Laronda and her colleagues isolated the mices ovarian follicle units, which contain the centralised potential egg cells surrounded by the support cells, to produce the ovarian sex hormones. Needing a way to maintain the ovarian follicles spherical shape, Leronda and Teresa Woodruff, Womens Health Research Institute Director, Northwestern University, turned to Ramille Shah, an Assistant Professor, and Alexandra Rutz, a fellow in Shahs lab. They work in a nearby laboratory and work with 3D printing technology. After a trial and error process, Rutz eventually found an architecture and structure that worked with the ovarian follicles that Laronda and Woodruff had seeded.
After confirming that it worked with our follicles in culture, we transplanted them into mice whose ovaries we surgically removed, explained Laronda. We put the bio-prosthetic ovary in the same spot of where their natural ovary was an we mated them, and they were able to produce healthy pups.

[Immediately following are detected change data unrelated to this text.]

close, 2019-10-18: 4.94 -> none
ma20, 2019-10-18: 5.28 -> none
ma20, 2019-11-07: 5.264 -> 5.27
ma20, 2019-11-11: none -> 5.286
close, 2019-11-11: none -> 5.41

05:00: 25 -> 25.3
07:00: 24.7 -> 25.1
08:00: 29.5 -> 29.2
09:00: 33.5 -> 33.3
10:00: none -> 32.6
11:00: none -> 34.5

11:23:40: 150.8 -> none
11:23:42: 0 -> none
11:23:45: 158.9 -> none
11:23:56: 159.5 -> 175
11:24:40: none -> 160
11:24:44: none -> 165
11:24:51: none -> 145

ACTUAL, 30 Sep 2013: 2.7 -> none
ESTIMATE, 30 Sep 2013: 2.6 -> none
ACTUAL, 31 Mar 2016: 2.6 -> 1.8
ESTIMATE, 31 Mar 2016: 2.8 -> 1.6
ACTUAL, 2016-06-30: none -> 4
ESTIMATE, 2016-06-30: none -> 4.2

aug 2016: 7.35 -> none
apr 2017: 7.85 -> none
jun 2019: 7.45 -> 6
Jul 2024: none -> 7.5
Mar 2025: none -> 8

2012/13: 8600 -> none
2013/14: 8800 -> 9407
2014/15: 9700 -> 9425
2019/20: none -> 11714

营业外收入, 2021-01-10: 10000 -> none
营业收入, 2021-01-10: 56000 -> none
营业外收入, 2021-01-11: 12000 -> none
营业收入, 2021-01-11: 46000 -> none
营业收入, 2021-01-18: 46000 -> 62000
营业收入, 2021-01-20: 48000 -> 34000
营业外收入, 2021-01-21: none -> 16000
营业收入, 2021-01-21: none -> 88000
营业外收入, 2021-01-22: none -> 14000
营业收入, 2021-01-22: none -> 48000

A scaffold being printed on an EnvisionTEC bioplotter
Mice are among the most used biomedical research models. Their accessibility, affordability, and genetic manipulations are all enticing to biological researchers. Yet even with the vast knowledge researchers have of mice genetics, the intervention of 3D printing was required to ensure the process went smoothly. Laronda believes the scaffolds, 3D printed with an EnvisionTEC Bioplotter, provided the sufficient support required to maintain a spherical shape. Maintaining the follicles natural shape is important to preserve the cell-cell connections between the oocyte and the surrounding cells, which enables cells to develop into a fertilisable egg. These eggs were then pipetted into scaffolds, and transplanted into the mice.
The scaffolds were printed in gelatin, a biological hydrogel, which brought a number of advantages. Its a relatively cheap material, and it has been FDA-approved for other uses. Laronda outlines a third benefit - one which expands the translational capacity of the groups research.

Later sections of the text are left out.